:: Data in this exercise ::

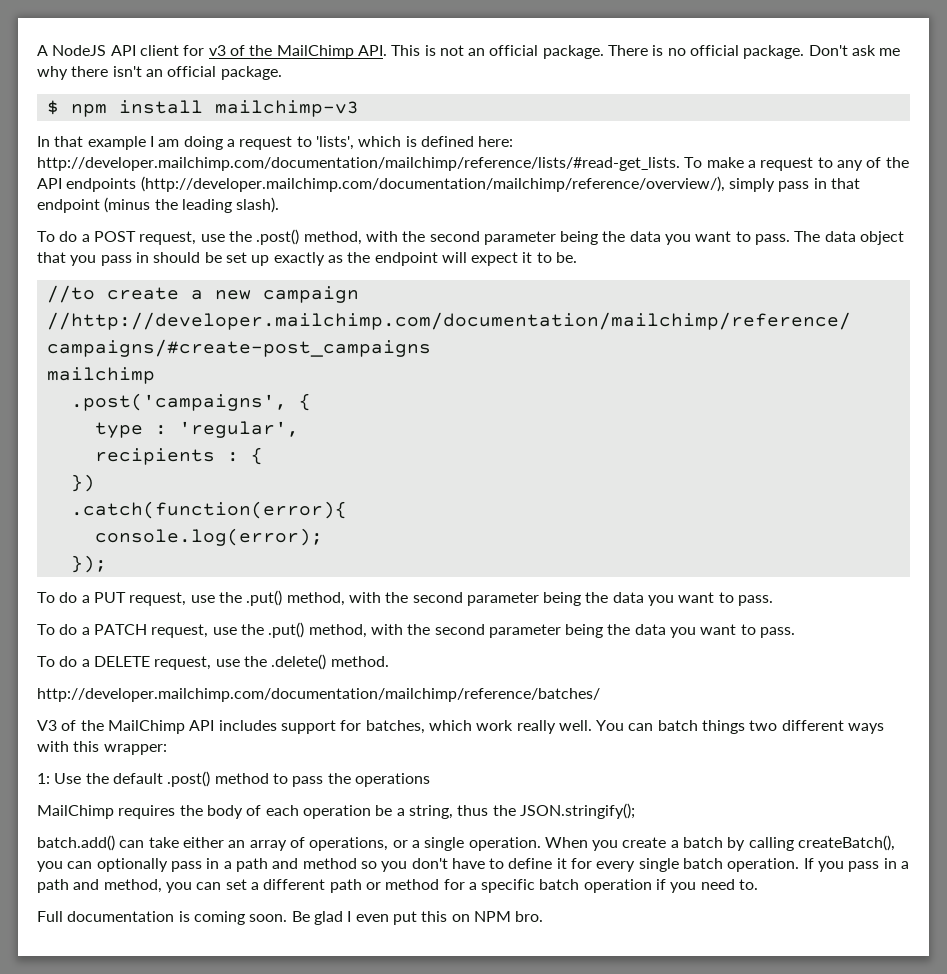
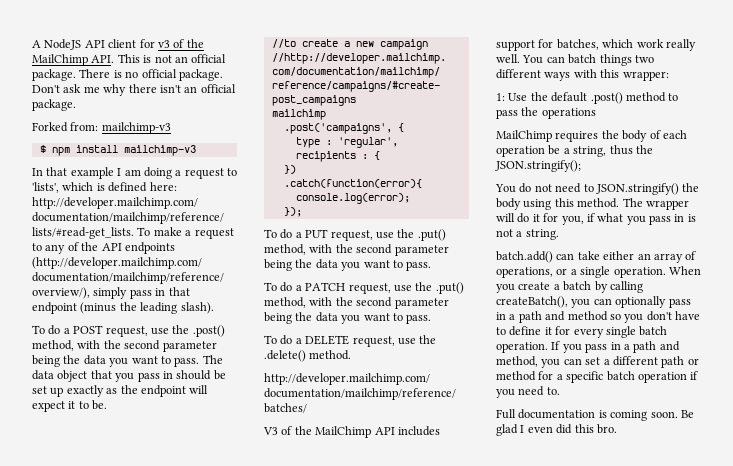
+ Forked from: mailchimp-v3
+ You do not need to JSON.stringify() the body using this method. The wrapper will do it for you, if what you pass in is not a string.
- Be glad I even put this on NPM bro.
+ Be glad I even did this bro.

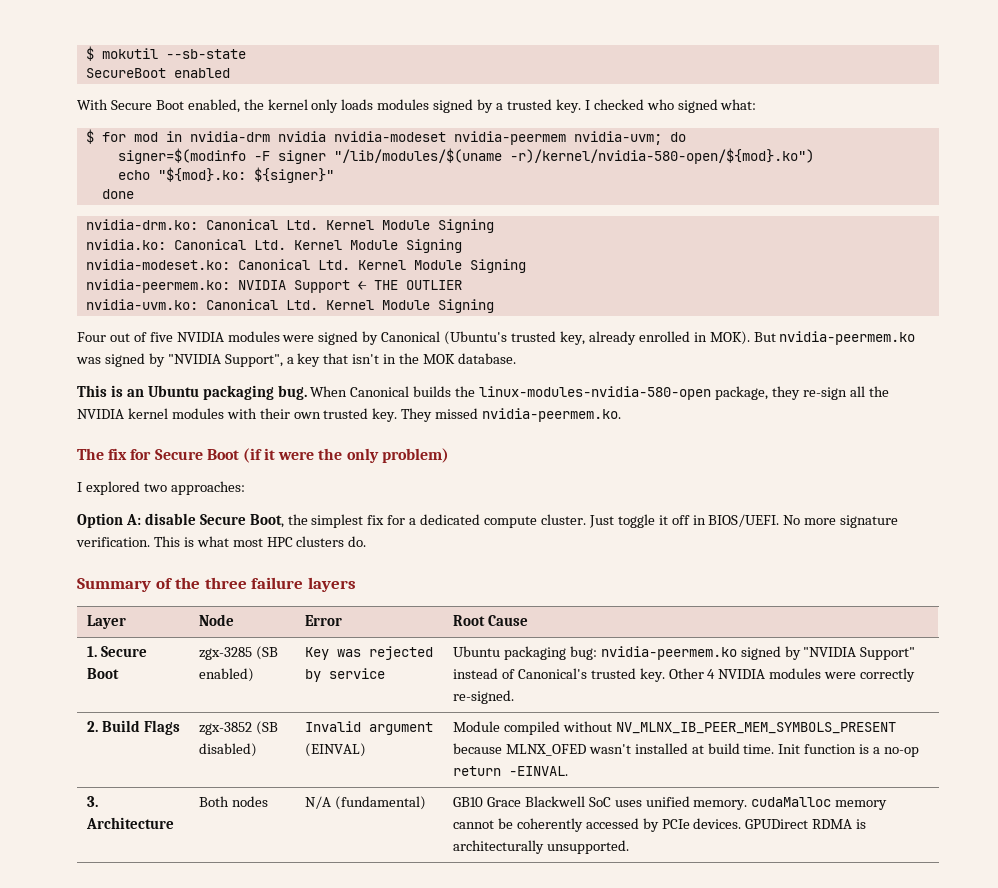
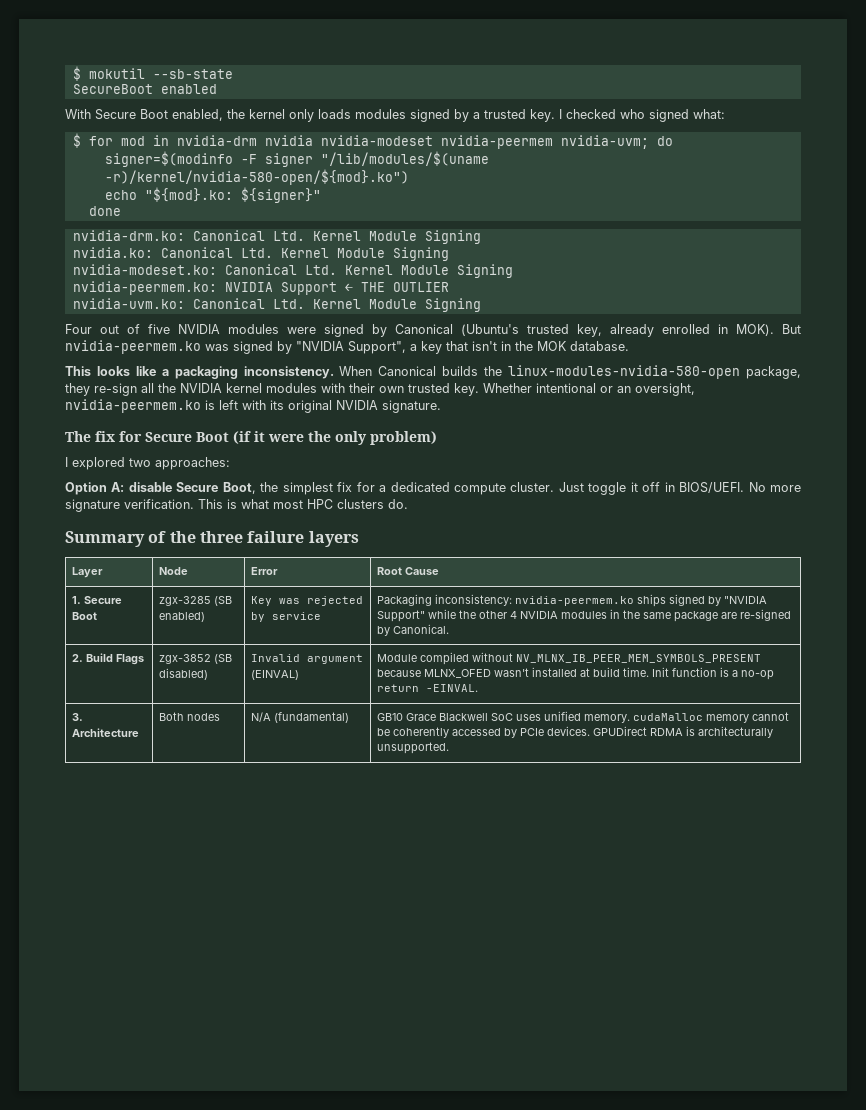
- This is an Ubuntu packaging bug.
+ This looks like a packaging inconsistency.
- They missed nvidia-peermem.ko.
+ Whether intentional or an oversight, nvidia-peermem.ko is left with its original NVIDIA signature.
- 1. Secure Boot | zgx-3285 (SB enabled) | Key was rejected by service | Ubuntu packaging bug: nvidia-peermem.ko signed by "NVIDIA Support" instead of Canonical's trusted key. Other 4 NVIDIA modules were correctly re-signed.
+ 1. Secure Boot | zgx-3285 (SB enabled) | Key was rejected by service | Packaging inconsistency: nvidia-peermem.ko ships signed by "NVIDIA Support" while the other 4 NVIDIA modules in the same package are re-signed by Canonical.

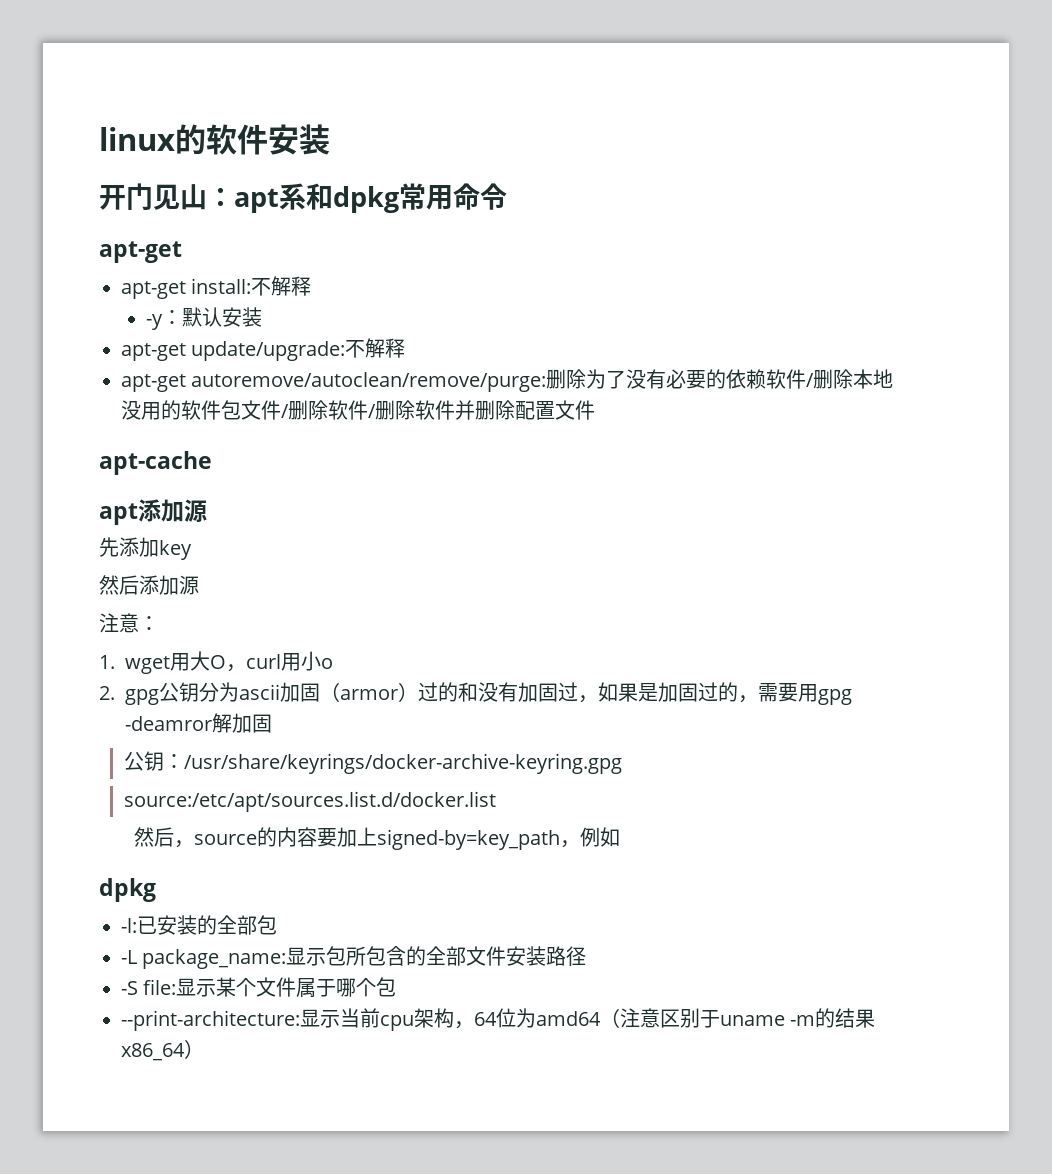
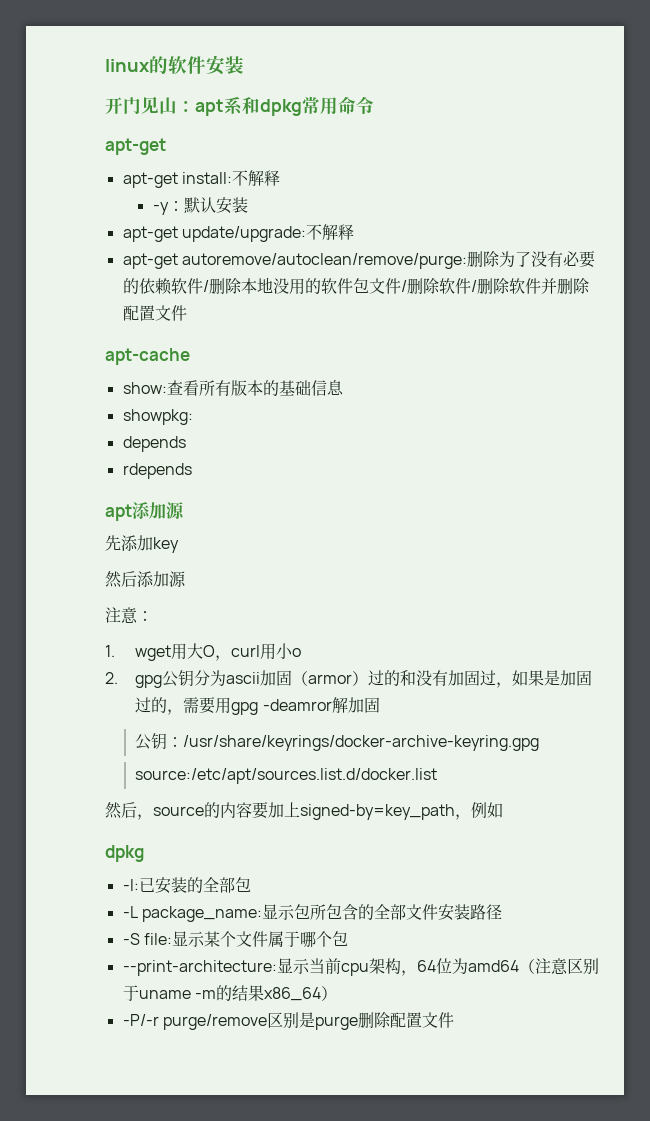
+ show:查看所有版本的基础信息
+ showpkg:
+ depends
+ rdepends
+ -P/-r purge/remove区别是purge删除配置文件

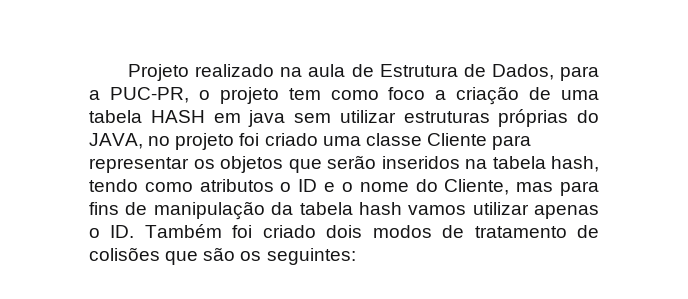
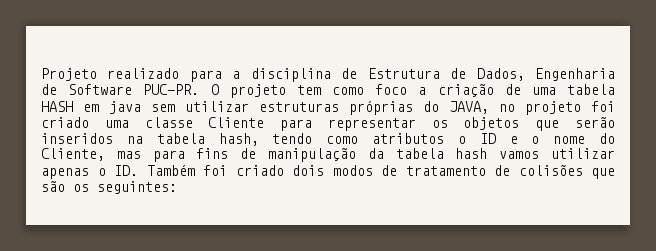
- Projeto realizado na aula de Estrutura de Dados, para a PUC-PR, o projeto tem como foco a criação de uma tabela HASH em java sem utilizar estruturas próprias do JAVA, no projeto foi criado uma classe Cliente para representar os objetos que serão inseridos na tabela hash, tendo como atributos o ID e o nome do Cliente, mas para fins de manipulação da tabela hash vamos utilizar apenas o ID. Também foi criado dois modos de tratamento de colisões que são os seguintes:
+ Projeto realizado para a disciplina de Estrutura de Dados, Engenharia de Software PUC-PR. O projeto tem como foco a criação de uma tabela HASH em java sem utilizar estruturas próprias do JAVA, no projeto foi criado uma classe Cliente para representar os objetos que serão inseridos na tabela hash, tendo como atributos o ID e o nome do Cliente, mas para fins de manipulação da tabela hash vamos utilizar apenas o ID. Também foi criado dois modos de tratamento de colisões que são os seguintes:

:::

### Aim of the exercise
The whole of the data needs to be copied word for word, though not its pictures.

### Solution for this problem
+ Forked from: mailchimp-v3
+ You do not need to JSON.stringify() the body using this method. The wrapper will do it for you, if what you pass in is not a string.
- Be glad I even put this on NPM bro.
+ Be glad I even did this bro.

- This is an Ubuntu packaging bug.
+ This looks like a packaging inconsistency.
- They missed nvidia-peermem.ko.
+ Whether intentional or an oversight, nvidia-peermem.ko is left with its original NVIDIA signature.
- 1. Secure Boot | zgx-3285 (SB enabled) | Key was rejected by service | Ubuntu packaging bug: nvidia-peermem.ko signed by "NVIDIA Support" instead of Canonical's trusted key. Other 4 NVIDIA modules were correctly re-signed.
+ 1. Secure Boot | zgx-3285 (SB enabled) | Key was rejected by service | Packaging inconsistency: nvidia-peermem.ko ships signed by "NVIDIA Support" while the other 4 NVIDIA modules in the same package are re-signed by Canonical.

+ show:查看所有版本的基础信息
+ showpkg:
+ depends
+ rdepends
+ -P/-r purge/remove区别是purge删除配置文件

- Projeto realizado na aula de Estrutura de Dados, para a PUC-PR, o projeto tem como foco a criação de uma tabela HASH em java sem utilizar estruturas próprias do JAVA, no projeto foi criado uma classe Cliente para representar os objetos que serão inseridos na tabela hash, tendo como atributos o ID e o nome do Cliente, mas para fins de manipulação da tabela hash vamos utilizar apenas o ID. Também foi criado dois modos de tratamento de colisões que são os seguintes:
+ Projeto realizado para a disciplina de Estrutura de Dados, Engenharia de Software PUC-PR. O projeto tem como foco a criação de uma tabela HASH em java sem utilizar estruturas próprias do JAVA, no projeto foi criado uma classe Cliente para representar os objetos que serão inseridos na tabela hash, tendo como atributos o ID e o nome do Cliente, mas para fins de manipulação da tabela hash vamos utilizar apenas o ID. Também foi criado dois modos de tratamento de colisões que são os seguintes:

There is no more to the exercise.